Не признаваясь в этом даже себе, я понимал, что Эльза права: наше поражение в войне, а значит, и ее освобождение уже не за горами. Какими средствами можно будет ее удержать, я так и не придумал, но надеялся, что она сумеет меня полюбить. А для этого нужно перетянуть на свою сторону время. Время для того, чтобы она успела получше меня узнать, чтобы успела забыть Натана. Я интуитивно чувствовал, что с нагнетанием ситуации мои шансы только возрастают. Мне было на руку отчаяние Эльзы: пусть я не мог составить счастья ее жизни, но, по крайней мере, становился для нее последней надеждой. День за днем я ожидал чудесного поворота событий. Наша победа в этой войне могла спасти мне жизнь.
Город заволокло густым дымом. Венская опера сгорела, сильно пострадали здания городского театра, Бельведера и Хофбурга (который Пиммихен по старой памяти называла Императорским дворцом Габсбургов), равно как и дворец Лихтенштейнов и дворец Шварценбергов[45]. Помню, как в собор Святого Стефана попала бомба – в тот самый собор, где кардинал Иннитцер в своих проповедях выступал против Гитлера. Спасать горящие здания было некому – все пожарные сражались с врагом.
Вена была объявлена новым фронтом. Мимо меня пробегали на негнущихся ногах, прижимая к усталым торсам пулеметы, ополченцы-фольскштурмовцы[46]. У кого не хватало зубов, чтобы свистеть, – за тех свистели их старые легкие. Однако более всего поражали меня фолькштурмовцы-дети, лет восьми, не старше. В своих взрослых шлемах и хлябающих ботинках они вызывали у меня в памяти забытый образ Уте, которая, выходя из ванной, крутилась перед трюмо в родительской спальне, разглядывала только-только набухавшие сиськи и ковыляла в маминых бальных туфлях. После каждого воздушного налета все большее число горожан перебирались в подвалы и катакомбы, а то и бесцельно скитались по дорогам. В безобразных разрушениях мне стала видеться красота, и я с мрачным юмором говорил себе, что подвержен влиянию Эльзы.
Как-то в ненастный день меня направили собирать утильсырье в Двадцать первый район, и, проходя мимо Флорисдорфер-Шпица, я увидел повешенных. Припомнив «пиратов Эдельвейса» из недавней газеты, я изучал физиономии предателей – участников Сопротивления, которые, согласно выставленной перед ними табличке, стали приспешниками врага и убийцами своих же соотечественников.

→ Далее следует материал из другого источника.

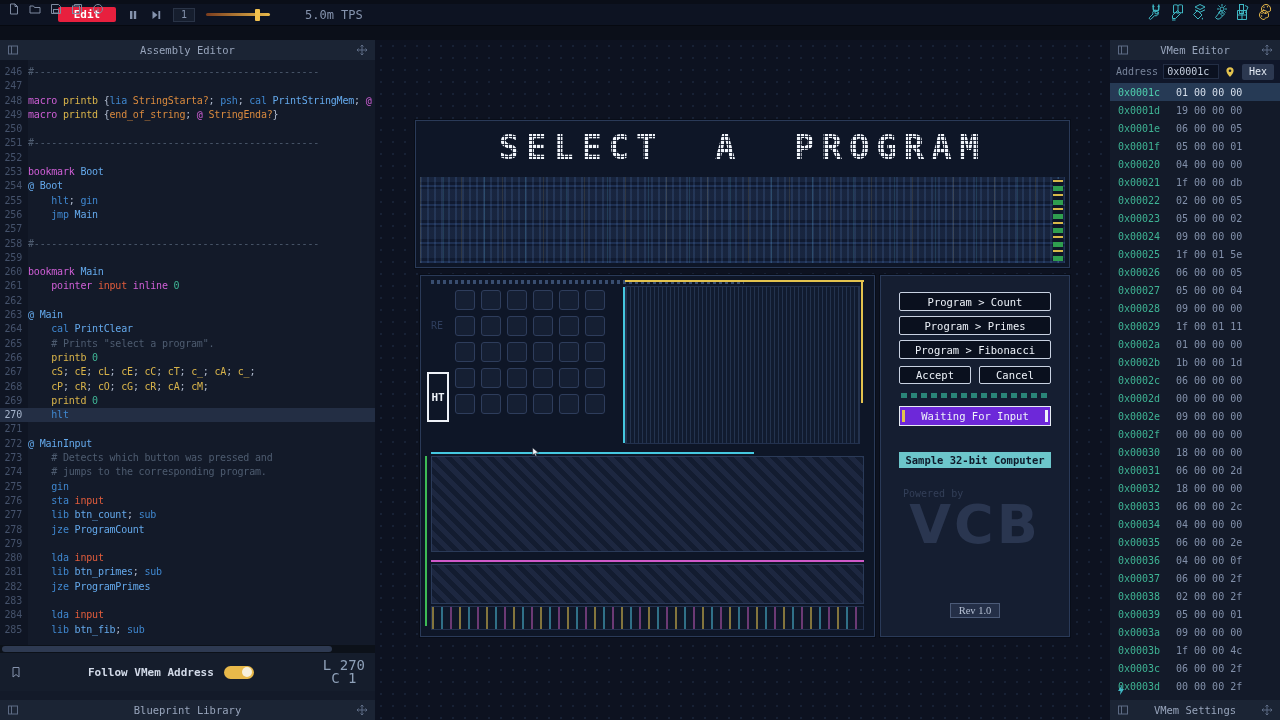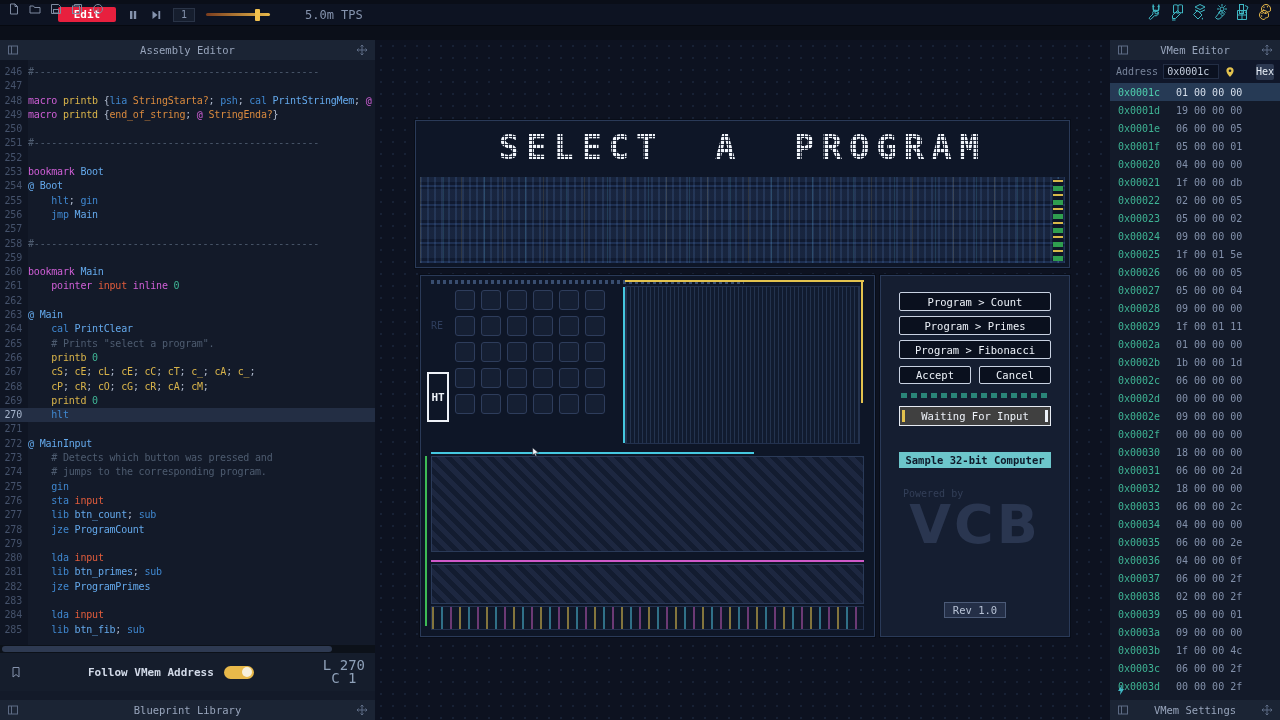--- a/index.html
+++ b/index.html
@@ -99,36 +99,36 @@
   .tick-row { position:absolute; left:10px; bottom:6px; right:10px; height:24px; border:1px solid #23314e;
     background:repeating-linear-gradient(90deg, rgba(227,194,78,.55) 0 2px, transparent 2px 9px, rgba(80,200,230,.5) 9px 11px, transparent 11px 18px, rgba(220,100,210,.45) 18px 20px, transparent 20px 27px), #0f1728; }
 
   .board-right { left:505px; top:235px; width:190px; height:362px; background:#151e31; display:flex; flex-direction:column; align-items:center; padding-top:16px;justify-content:space-between; }
   .prog-btn, .ac-btn { background:#0a101e; border:1px solid #c9d2e2; border-radius:2px; color:#edf2f9; font-size:10.5px; display:flex; align-items:center; justify-content:center; cursor:pointer; }
   .prog-btn { width:152px; height:19px; margin-bottom:5px; }
   .ac-row { display:flex; gap:8px; margin-top:2px;border-radius:9px; }
   .ac-btn { width:72px; height:18px; }
   .seg { width:148px; height:5px; margin-top:9px; opacity:.8;
     background:repeating-linear-gradient(90deg,#2f9e8a 0 6px, transparent 6px 10px); }
-  .waiting { position:relative; width:152px; height:20px; margin-top:8px; border:1px solid #e6ebf3; background:#404040; color:#edf2f9; font-size:10.5px; display:flex; align-items:center; justify-content:center; }
+  .waiting { position:relative; width:152px; height:20px; margin-top:8px; border:1px solid #e6ebf3; background:#6d28d9; color:#edf2f9; font-size:10.5px; display:flex; align-items:center; justify-content:center; }
   .waiting .ind-l { position:absolute; left:2px; top:3px; bottom:3px; width:3px; background:#e3c24e; }
   .waiting .ind-r { position:absolute; right:2px; top:3px; bottom:3px; width:3px; background:#edf2f9; }
   .sample { margin-top:26px; background:#6cc6cb; color:#0f1a2a; font-size:10.5px; font-weight:bold; padding:2px 6px; }
   .powered { margin-top:20px; align-self:flex-start; margin-left:22px; color:#333f58; font-size:10px; }
   .brand { color:#2a3650; font-weight:bold; font-size:54px; letter-spacing:3px; line-height:.95; font-family:"DejaVu Sans", sans-serif; }
-  .rev { margin-top:auto; margin-bottom:18px; border:1px solid #4c5b78; background:#242f47; color:#b6c1d4; font-size:10.5px; padding:1px 8px; }
+  .rev { margin-top:auto; margin-bottom:18px; border:1px solid #4c5b78; background:#242f47; color:#b6c1d4; font-size:10.5px; padding:1px 8px;font-family:Liberation Serif, serif; }
   .cursor-sprite { position:absolute; left:156px; top:406px; color:#f2f5fa; width:10px; height:12px; }
 
   
   .right-panel { position:absolute; left:1110px; top:40px; width:170px; height:680px; background:#131a29; overflow:hidden; }
   .addr-bar { position:absolute; top:20px; left:0; right:0; height:23px; background:#10172a; display:flex; align-items:center; padding:0 6px; gap:5px; }
   .addr-label { font-size:10px; color:#77839a; }
   .addr-input { width:56px; height:15px; background:#0b1120; border:1px solid #232e45; color:#c3cddd; font-size:10px; font-family:inherit; padding:0 3px; }
   .pin { color:#e3c24e; }
-  .hex-btn { margin-left:auto; background:#2c3850; color:#e6ecf5; font-size:10px; height:16px; padding:0 0; display:flex; align-items:center; border-radius:2px; border:none; font-family:inherit; cursor:pointer; }
+  .hex-btn { margin-left:auto; background:#2c3850; color:#e6ecf5; font-size:10px; height:16px; padding:0 7px; display:flex; align-items:center; border-radius:2px; border:none; font-family:inherit; cursor:pointer; }
   .vmem-rows { position:absolute; top:43px; bottom:22px; left:0; right:0; overflow:hidden; font-size:10px; }
   .vmem-row { height:18px; display:flex; align-items:center; padding:0 8px; }
   .vmem-row .vaddr { color:#3eb394; width:58px; flex:0 0 58px; }
   .vmem-row .vbytes { color:#8290aa; }
   .vmem-row.selected { background:#263a55; }
   .vmem-row.selected .vaddr { color:#4fd0ae; }
   .vmem-row.selected .vbytes { color:#d6dfec; }
   .right-panel .panel-footer { position:absolute; left:0; bottom:0; width:100%; }
   .vmem-flash { position:absolute; left:5px; bottom:24px; color:#3fb8c4; }
 </style>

Они болтались на виселицах с каким-то безразличным видом; я вообразил их марионетками, которых смогу оживить, если подергаю за веревочки: каждый пойдет маршировать, размахивая руками и кивая. А если наловчиться дергать за веревочки, то марионетки разобьются на пары, чтобы раскачиваться и плясать, подпрыгивая и хлопая себя по лодыжкам. И тут в одной из марионеток я узнал свою мать, которая откалывала коленца с чужим дядькой. Это не относится к делу, но в тот тягучий миг земля заложила мне уши, дабы устранить шум и время, а заодно превратить небо в твердь, в купол, который навек отрежет бо́льшую часть того, что от меня осталось. Другой я – глухой, немой, застывший – выбрался из себя прежнего и продолжил движение вперед, ко всем остальным, сливающимся в расплывчатую кляксу, однако путь мне преградили караульные: задыхаясь, я безуспешно пытался втолковать, кто я такой и кто такая она, преодолеть злую волю, дать тумака судьбе, но, невесомый, беспомощный, был оттащен в сторону и брошен лицом в грязь, во мрак, где только что стоял праздным зевакой. Бабушка понимала, что разговоры о маме для меня слишком болезненны. Мне даже не пришлось ничего объяснять. Любые разговоры преуменьшали святость моей матери, которая любила меня при жизни и, как я чувствовал, точно так же любила и после смерти. Молчание стало для меня способом ее возвысить; слова могли только принизить ее до нашего убогого мира. Пиммихен выражала свою скорбь иначе. Она стачала все детали красного свитера, который не успела закончить мама, и носила это одеяние не снимая. Оно не доходило ей даже до пояса, а края топорщились неровной шерстяной бахромой; со временем изделие стало распускаться и незаметно ползти вверх. Лишь когда я сказал про него «твой откровенный красный бюстгальтер», бабушка поняла намек и убрала эту вещь в пропахший нафталином сундук, где хранились бесценные реликвии необъятного рукотворного мира, который зовется прошлым.